Julissa Estrada, a volunteer with the Collin County Point in Time count, prays with Jeremy Durkins and Jimmy Coleman
Yfat Yossifor
/
KERA
Julissa Estrada, a volunteer with the Collin County Point-in-Time Count, prays with Jeremy Durkins and Jimmy Coleman, who are both experiencing homelessness in Plano. The count measures trends in the homeless population and brings resources to the county.

Collin County has more than a million residents and is adding more rapidly — but there’s no emergency homeless shelter despite hundreds of people in need.

Local advocates who work with the homeless in Collin County say they’re seeing more people in crisis — and they’re not coming over from Dallas County. Shanette Eaden, the housing and community services manager for the city of Plano, said they’re local residents.

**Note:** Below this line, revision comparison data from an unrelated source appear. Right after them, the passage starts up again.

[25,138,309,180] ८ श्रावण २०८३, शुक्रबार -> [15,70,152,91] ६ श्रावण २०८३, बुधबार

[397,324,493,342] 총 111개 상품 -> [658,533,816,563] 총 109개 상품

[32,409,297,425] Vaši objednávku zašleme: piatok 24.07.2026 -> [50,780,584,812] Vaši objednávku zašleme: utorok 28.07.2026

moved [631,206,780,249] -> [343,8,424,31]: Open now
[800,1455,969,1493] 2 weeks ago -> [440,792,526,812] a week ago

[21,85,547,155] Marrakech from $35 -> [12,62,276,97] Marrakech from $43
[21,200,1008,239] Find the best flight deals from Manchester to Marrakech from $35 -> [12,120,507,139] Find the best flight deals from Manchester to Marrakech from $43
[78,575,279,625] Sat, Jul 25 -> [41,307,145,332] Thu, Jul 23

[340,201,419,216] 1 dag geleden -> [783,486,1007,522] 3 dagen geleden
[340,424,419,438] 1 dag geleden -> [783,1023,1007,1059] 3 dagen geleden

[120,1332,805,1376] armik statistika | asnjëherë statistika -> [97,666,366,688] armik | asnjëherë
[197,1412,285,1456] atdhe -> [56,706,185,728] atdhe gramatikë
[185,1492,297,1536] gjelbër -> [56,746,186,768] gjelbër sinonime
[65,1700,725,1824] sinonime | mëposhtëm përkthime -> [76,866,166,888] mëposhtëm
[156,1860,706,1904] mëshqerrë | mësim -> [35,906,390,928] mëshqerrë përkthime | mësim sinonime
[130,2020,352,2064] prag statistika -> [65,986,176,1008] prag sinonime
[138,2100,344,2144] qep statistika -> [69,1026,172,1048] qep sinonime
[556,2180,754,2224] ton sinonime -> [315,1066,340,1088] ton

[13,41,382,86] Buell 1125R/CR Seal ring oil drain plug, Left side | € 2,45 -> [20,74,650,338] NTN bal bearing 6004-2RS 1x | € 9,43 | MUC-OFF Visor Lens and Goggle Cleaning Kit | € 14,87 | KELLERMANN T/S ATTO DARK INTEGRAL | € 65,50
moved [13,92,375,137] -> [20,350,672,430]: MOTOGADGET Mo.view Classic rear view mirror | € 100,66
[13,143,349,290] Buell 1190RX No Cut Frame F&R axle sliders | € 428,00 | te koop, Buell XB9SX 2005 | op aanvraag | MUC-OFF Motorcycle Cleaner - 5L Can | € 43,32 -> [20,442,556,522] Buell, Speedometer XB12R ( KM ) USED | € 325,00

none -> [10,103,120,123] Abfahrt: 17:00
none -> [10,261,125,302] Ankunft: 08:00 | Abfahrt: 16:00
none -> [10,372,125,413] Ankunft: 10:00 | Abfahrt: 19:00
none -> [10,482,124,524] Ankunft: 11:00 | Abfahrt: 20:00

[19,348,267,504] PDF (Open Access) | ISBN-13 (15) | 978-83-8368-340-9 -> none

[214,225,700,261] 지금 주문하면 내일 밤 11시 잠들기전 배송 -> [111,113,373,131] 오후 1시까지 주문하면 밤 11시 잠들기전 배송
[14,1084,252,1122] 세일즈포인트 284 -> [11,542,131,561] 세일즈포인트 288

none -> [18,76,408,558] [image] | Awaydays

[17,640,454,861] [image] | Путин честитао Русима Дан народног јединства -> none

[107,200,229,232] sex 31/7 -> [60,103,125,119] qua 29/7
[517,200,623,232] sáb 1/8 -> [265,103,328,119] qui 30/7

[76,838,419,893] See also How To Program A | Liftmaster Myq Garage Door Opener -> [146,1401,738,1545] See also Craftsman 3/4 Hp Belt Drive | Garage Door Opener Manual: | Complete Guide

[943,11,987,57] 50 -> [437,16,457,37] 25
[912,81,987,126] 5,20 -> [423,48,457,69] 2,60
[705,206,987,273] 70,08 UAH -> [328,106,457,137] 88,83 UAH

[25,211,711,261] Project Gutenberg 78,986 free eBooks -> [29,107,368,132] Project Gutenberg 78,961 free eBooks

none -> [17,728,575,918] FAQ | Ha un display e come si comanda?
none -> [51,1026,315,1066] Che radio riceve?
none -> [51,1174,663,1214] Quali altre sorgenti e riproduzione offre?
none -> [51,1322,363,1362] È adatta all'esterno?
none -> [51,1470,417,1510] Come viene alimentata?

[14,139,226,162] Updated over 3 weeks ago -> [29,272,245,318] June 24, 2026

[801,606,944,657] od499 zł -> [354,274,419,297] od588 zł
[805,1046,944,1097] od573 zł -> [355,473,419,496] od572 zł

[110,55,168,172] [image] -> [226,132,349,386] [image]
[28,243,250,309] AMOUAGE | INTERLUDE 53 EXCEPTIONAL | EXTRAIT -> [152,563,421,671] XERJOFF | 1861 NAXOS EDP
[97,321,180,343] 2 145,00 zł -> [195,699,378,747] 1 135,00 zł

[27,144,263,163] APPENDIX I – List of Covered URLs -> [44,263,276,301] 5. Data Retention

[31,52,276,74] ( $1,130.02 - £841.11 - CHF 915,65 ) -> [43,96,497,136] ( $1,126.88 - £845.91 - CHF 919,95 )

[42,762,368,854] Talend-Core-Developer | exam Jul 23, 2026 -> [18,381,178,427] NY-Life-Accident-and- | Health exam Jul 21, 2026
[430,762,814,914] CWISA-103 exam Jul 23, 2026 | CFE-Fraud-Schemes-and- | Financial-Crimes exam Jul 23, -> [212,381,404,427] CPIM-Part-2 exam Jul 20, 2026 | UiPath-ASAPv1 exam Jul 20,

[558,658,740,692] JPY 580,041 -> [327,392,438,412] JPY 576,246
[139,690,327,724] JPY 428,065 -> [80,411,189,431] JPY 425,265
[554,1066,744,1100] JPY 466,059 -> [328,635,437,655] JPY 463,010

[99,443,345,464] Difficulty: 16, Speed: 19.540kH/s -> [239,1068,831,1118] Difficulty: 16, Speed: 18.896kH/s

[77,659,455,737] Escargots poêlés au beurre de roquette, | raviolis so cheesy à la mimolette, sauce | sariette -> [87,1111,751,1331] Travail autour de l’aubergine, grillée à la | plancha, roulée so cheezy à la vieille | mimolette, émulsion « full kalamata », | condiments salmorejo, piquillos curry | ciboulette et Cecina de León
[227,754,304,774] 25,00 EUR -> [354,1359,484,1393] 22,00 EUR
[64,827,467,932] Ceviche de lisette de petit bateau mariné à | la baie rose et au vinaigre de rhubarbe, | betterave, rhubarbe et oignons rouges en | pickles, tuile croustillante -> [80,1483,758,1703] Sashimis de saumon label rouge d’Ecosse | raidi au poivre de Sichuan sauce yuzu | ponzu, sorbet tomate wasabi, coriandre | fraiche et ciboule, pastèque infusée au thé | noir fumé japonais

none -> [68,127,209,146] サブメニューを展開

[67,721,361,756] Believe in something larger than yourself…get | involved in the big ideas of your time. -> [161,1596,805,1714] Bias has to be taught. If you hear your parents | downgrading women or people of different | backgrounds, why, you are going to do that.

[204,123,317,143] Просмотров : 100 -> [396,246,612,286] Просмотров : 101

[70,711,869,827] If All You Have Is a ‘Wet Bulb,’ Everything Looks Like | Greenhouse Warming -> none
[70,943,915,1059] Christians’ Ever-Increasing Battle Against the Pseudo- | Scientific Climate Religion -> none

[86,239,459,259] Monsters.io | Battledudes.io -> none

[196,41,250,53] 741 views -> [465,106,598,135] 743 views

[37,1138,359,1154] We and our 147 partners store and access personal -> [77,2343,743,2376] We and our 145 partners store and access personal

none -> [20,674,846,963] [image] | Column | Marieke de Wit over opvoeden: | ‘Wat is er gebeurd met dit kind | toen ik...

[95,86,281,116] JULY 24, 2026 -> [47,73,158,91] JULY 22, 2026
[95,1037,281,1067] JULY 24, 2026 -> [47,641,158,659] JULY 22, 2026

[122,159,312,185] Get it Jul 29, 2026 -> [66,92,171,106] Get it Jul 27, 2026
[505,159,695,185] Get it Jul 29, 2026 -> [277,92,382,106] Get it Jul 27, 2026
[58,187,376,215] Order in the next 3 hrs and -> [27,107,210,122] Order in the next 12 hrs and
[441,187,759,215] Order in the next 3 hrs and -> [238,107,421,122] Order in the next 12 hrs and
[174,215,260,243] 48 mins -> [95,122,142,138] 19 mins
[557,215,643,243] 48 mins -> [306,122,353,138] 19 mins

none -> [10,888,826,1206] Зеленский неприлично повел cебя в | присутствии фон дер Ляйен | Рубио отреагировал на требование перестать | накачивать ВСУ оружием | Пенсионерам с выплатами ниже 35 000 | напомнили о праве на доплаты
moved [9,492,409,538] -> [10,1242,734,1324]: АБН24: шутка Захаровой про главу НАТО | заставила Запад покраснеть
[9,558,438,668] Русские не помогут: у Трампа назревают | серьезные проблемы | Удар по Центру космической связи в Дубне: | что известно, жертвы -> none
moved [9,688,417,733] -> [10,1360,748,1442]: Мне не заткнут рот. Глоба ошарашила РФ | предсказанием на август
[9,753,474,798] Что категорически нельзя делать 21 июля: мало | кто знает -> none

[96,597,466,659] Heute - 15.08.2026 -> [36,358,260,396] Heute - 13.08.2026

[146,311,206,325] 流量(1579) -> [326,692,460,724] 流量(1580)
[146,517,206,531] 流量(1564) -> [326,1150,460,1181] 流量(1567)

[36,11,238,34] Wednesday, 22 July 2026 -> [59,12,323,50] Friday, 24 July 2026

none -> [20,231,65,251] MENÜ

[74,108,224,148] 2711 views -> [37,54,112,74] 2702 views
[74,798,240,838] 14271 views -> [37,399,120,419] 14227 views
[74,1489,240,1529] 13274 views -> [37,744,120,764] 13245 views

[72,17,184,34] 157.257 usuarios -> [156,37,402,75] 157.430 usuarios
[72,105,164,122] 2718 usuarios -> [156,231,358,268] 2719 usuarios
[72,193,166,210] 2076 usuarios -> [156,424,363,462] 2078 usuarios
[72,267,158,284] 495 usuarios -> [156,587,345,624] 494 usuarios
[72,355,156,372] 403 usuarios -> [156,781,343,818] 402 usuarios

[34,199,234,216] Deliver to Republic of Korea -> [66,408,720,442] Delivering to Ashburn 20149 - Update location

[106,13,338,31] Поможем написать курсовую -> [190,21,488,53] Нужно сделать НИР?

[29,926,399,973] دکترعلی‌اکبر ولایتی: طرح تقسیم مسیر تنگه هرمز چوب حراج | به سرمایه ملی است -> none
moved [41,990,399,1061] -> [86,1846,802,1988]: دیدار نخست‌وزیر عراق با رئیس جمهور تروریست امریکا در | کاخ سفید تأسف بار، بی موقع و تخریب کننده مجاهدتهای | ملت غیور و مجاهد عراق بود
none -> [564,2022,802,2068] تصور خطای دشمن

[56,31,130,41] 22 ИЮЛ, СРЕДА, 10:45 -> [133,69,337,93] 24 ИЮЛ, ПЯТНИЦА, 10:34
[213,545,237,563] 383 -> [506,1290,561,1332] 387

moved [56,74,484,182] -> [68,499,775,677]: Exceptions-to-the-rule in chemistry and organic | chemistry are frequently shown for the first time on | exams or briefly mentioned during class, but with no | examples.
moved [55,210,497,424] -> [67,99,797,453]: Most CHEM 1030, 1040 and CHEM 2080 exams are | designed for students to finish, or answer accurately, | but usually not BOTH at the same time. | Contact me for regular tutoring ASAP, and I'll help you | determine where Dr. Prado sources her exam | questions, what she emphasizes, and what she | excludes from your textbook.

“These are not homeless that just now moved to Plano, or that just came here to our city because they think our city's a place to be homeless,” Eaden said. “Because our place is a wrong place to be homeless — because we don't have an emergency shelter.”

People in crisis who need a place to stay all day in night in Collin County often have nowhere to go. The county does have some options available. The Salvation Army opens warming centers when it gets cold, and there’s emergency shelter available for victims of domestic violence and youth. But there’s not a 24-hour emergency shelter available for the general population.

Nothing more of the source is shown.